As we left Arkansas, the gardener and I stopped at the Osage Clayworks because the area has been known for pottery for quite some time. They had some good buys on “seconds,” and I bought my daughter a garlic thingie to use for her rings on her dresser.

 

The Photography of Justin Hamm

If you like seeing small towns and the fading past of America, you need to check out the photography of poet and photographer Justin Hamm. He’s also the editor of the museum of americana. I love Justin’s photos. Rustic images of old cars, barns, that kind of thing. Gorgeous. Click here for his Instagram. Here are the photos on his website. Look at this photograph of an old Ozark barn, care of Justin. He’s been in the Ozarks recently so I am watching for all those shots I imagined but couldn’t pull off.

 

The Art of Len Cowgill

On the subject of beautiful American art, I want to tell you a little update on the work of Len Cowgill.
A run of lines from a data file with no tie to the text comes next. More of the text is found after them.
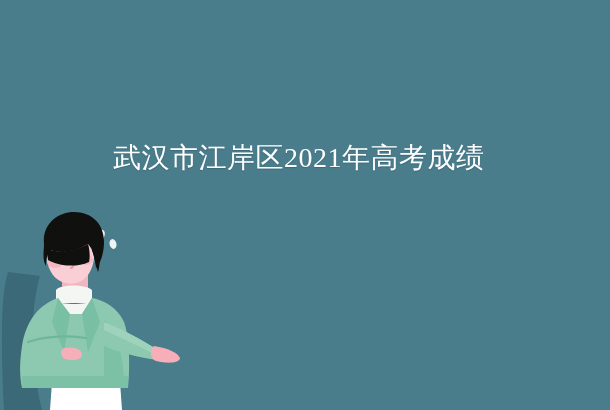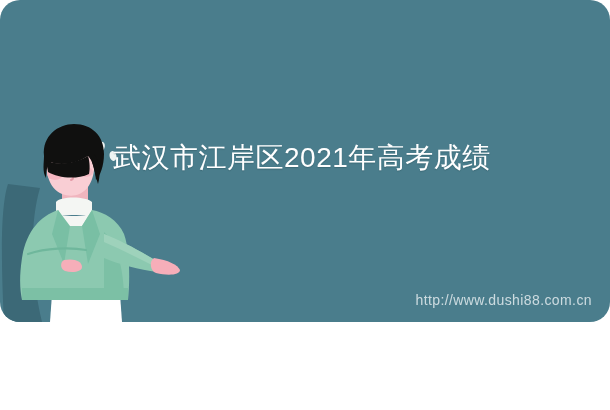--- a/index.html
+++ b/index.html
@@ -11,11 +11,10 @@
   .banner {
     position: relative;
     width: 610px;
-    height: 322px;
+    height: 410px;
     overflow: hidden;
     background: #4a7d8c;
-    font-family: Liberation Sans, sans-serif;
-    border-radius: 20px;
+    font-family: Liberation Serif, serif;
   }
 
   

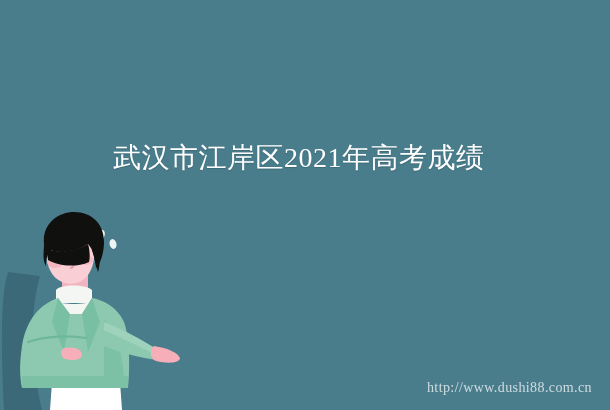--- a/index.html
+++ b/index.html
@@ -165,7 +165,6 @@
     <div class="title-line">武汉市江岸区2021年高考成绩</div>
   </div>
 
-  <div class="watermark">http://www.dushi88.com.cn</div>
 
 </div>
Many, many years ago, when Len, the gardener, and I were all very young, Len gave us a series of three pieces as a gift. This was before he knew about archival materials, and over the years in the hot sun of California, the drawings faded. Here is one of them–see HOW faded.

Upon hearing about the fading, Len kindly offered to repair all these drawings. Look out great they turned out! In the first one, he changed the static brick wall to Allen Ginsberg’s poem “America” and then followed the theme for the rest of them.

I’m so blessed to have such thought-provoking and breathtaking art in my life. Thanks to Len and thanks to Justin both for sticking with your passions and making the world more beautiful.